Capítulo 7

—… Y así son las cosas, y se acabó.

El primer ministro se volvió a sentar en la silla. Se hizo el silencio en la gran sala. El aire conservaba un ligero olor a humedad, la sala había permanecido mucho tiempo cerrada. Peter Salhus cruzó los dedos detrás de la nuca y recorrió la habitación con la mirada. A lo largo de una de las paredes había un mueble largo que recordaba a un mostrador. Por lo demás, la habitación estaba dominada por una gigantesca mesa de reuniones rodeada de catorce sillas. En una pared colgaba una pantalla de plasma. Los amplificadores descansaban sobre unos estantes de cristal. Un mapamundi amarillento colgaba en la pared opuesta.

—Así que vamos a tener a estos… —el comisario jefe de Oslo, Terje Bastesen, parecía tener ganas de decir «mandriles», pero acabó la frase de otro modo— agentes encima de la chepa. Tendrán acceso a todo lo que descubramos y a lo que hagamos, a cualquier cosa que pudiéramos creer o pensar. En fin.

Antes de que el primer ministro tuviera tiempo de reaccionar, Peter Salhus cogió aire. De pronto se inclinó por encima de le mesa, con los brazos extendidos sobre ella.

—Para empezar, pienso que deberíamos tener una cosa bastante clara —dijo calladamente—. Los estadounidenses, de ninguna manera, van a dejar que su Presidenta se les esfume en el aire sin llegar a los extremos más absolutos para, primero… —alzó el dedo en aire—… encontrarla. Segundo —aún otro dedo señalaba hacia el techo—, para encontrar a quien o quienes se la hayan llevado. Y tercero… —sonrió con esfuerzo—, van a mover cielo y tierra, y el infierno si es necesario, para castigar a quien sea. Y eso no va a suceder en este país, por decirlo así. El castigo, quiero decir.
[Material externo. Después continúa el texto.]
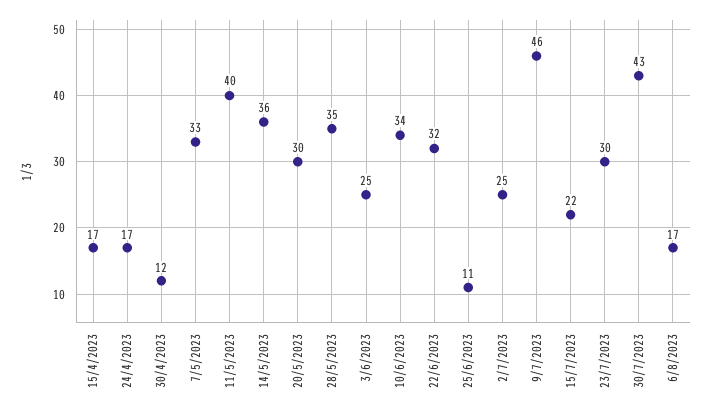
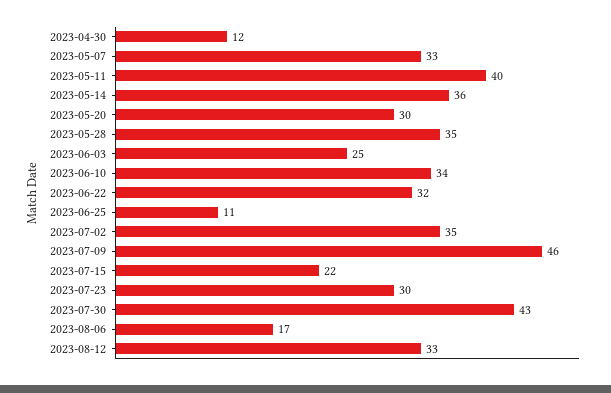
15/4/2023: 17 -> none
24/4/2023: 17 -> none
2/7/2023: 25 -> 35
2023-08-12: none -> 33

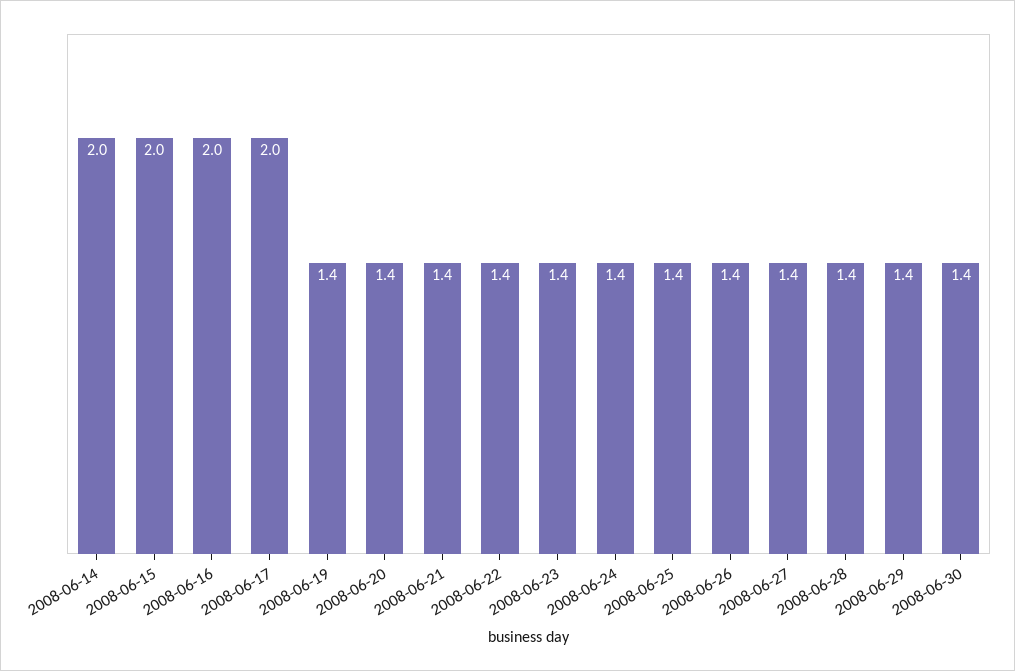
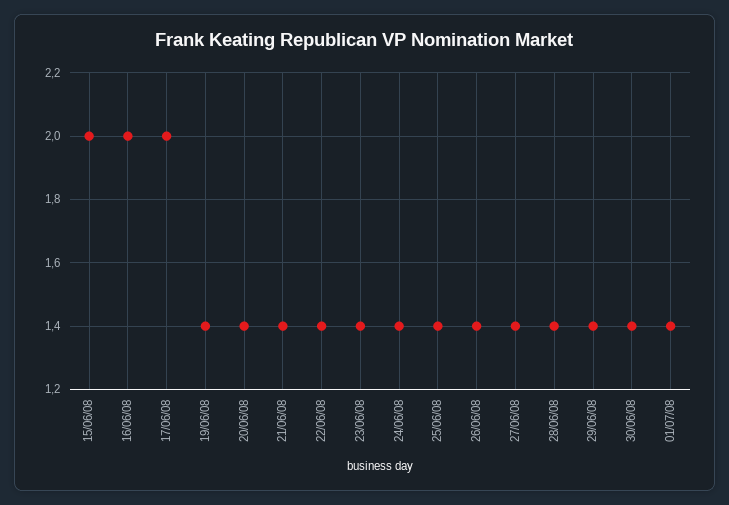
2008-06-14: 2 -> none
01/07/08: none -> 1.4

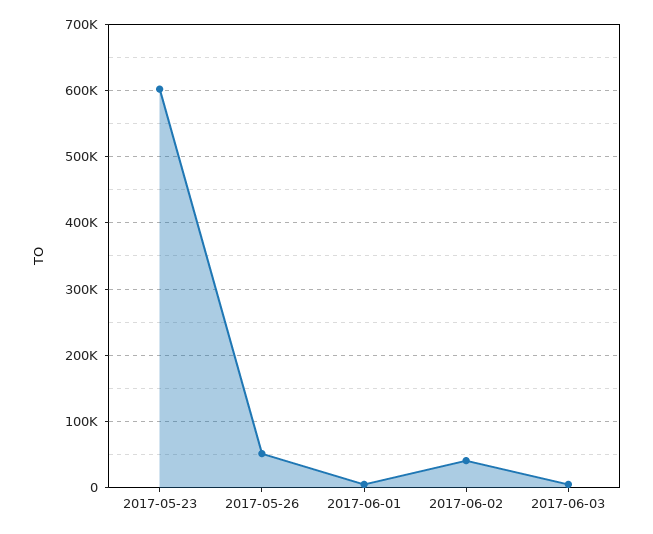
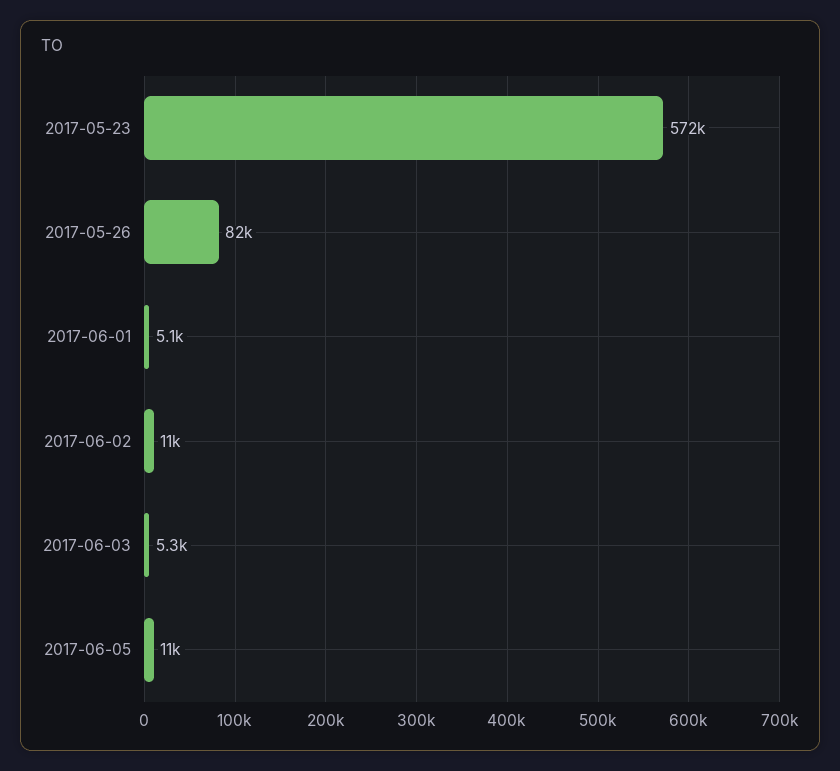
2017-05-23: 600000 -> 572000
2017-05-26: 50000 -> 82000
2017-06-02: 40000 -> 11000
2017-06-05: none -> 11000

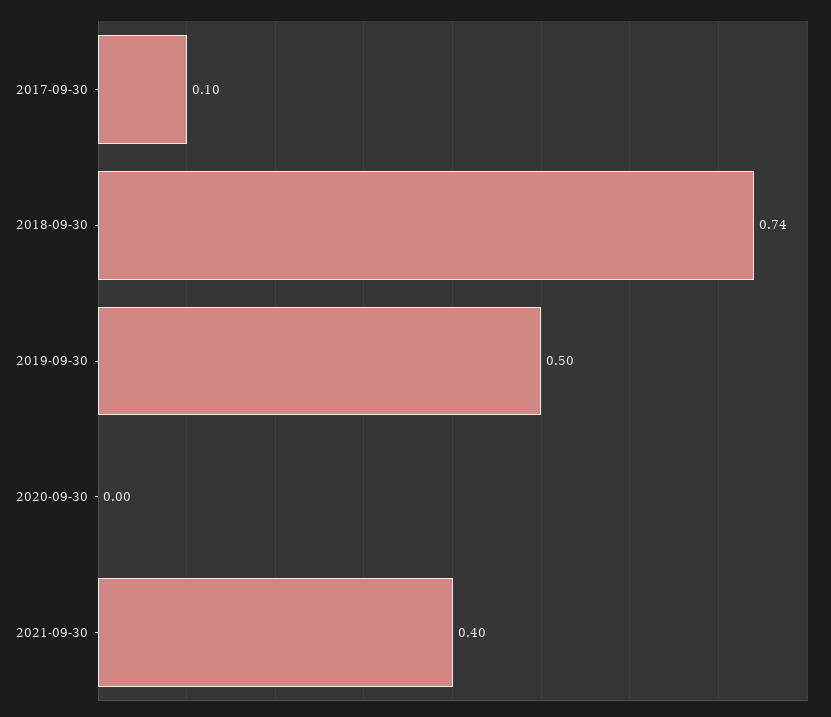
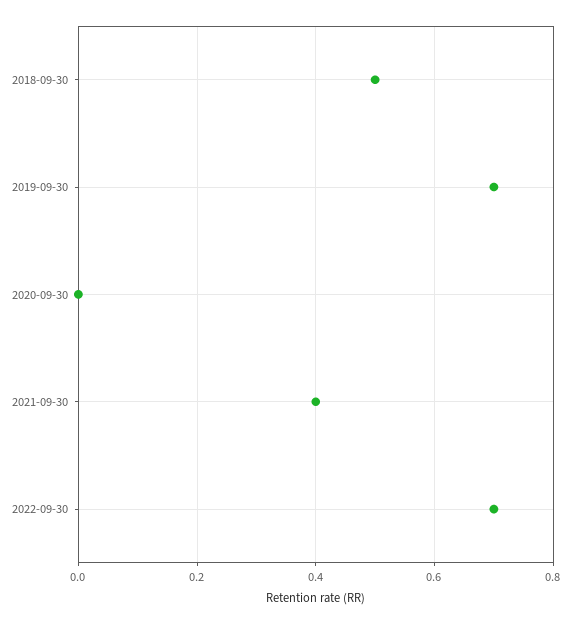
2017-09-30: 0.1 -> none
2018-09-30: 0.74 -> 0.5
2019-09-30: 0.5 -> 0.7
2022-09-30: none -> 0.7

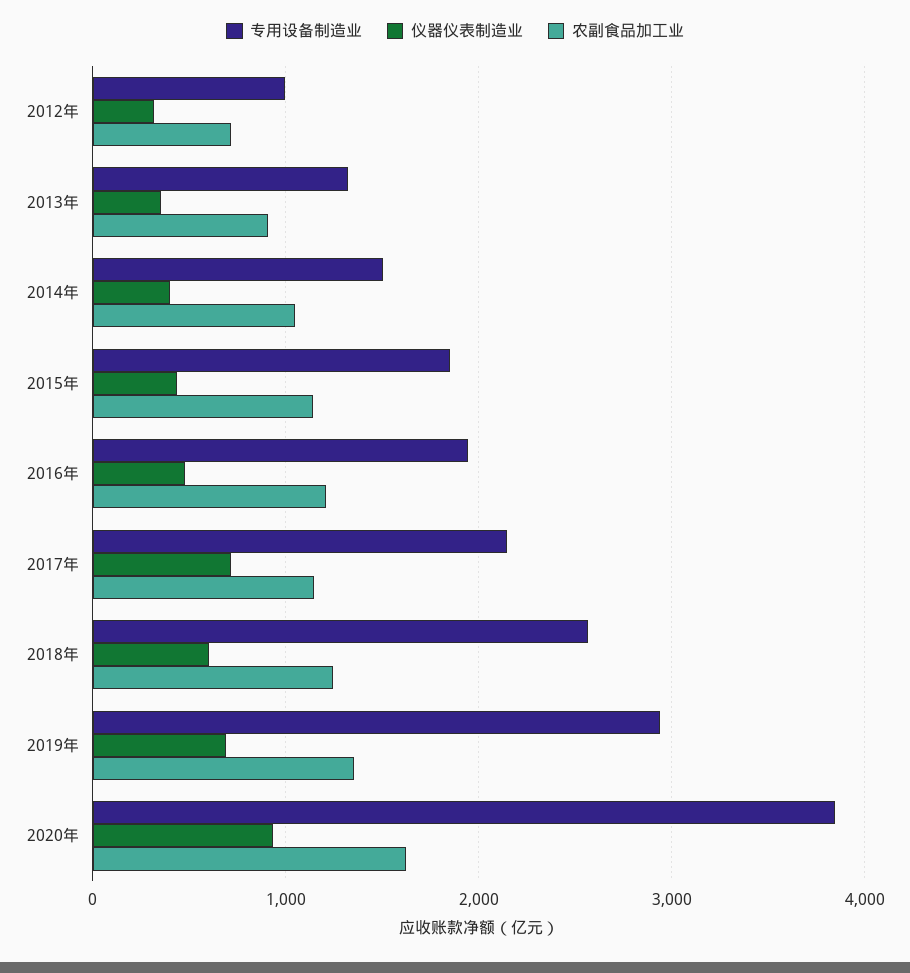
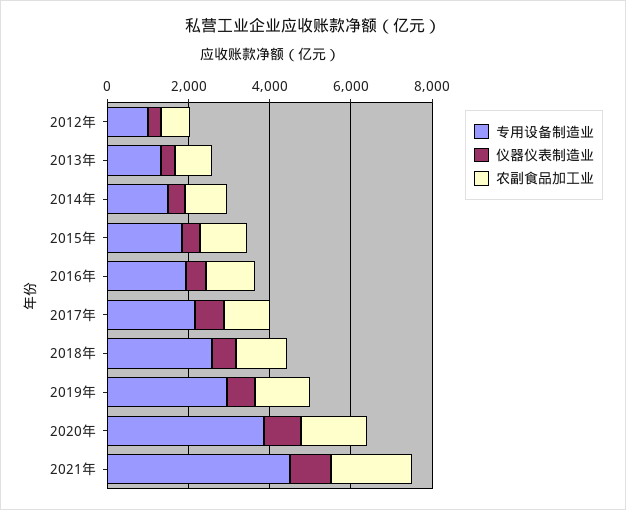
专用设备制造业, 2021年: none -> 4500
仪器仪表制造业, 2021年: none -> 1000
农副食品加工业, 2021年: none -> 2000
El ministro de Justicia carraspeó. Todos lo miraron. Era la primera vez que abría la boca en toda la reunión.

—Los norteamericanos son nuestros amigos, y unos buenos aliados —dijo—. La Policía noruega será la encargada de la investigación. Que esto quede muy claro. Y cuando se coja al autor de los hechos, serán los tribunales noruegos quienes…

La voz le falló, él mismo se dio cuenta. Se detuvo y carraspeó una vez más para coger impulso.

—Con todos mis respetos…

La voz de Peter Salhus sonaba burda en comparación. El ministro de Justicia se quedó con la boca medio abierta.

—Primer ministro —continuó Salhus sin dignarse a mirar al supremo responsable de la Policía noruega—, creo que ha llegado el momento de reorientarnos hacia la realidad, por decirlo así.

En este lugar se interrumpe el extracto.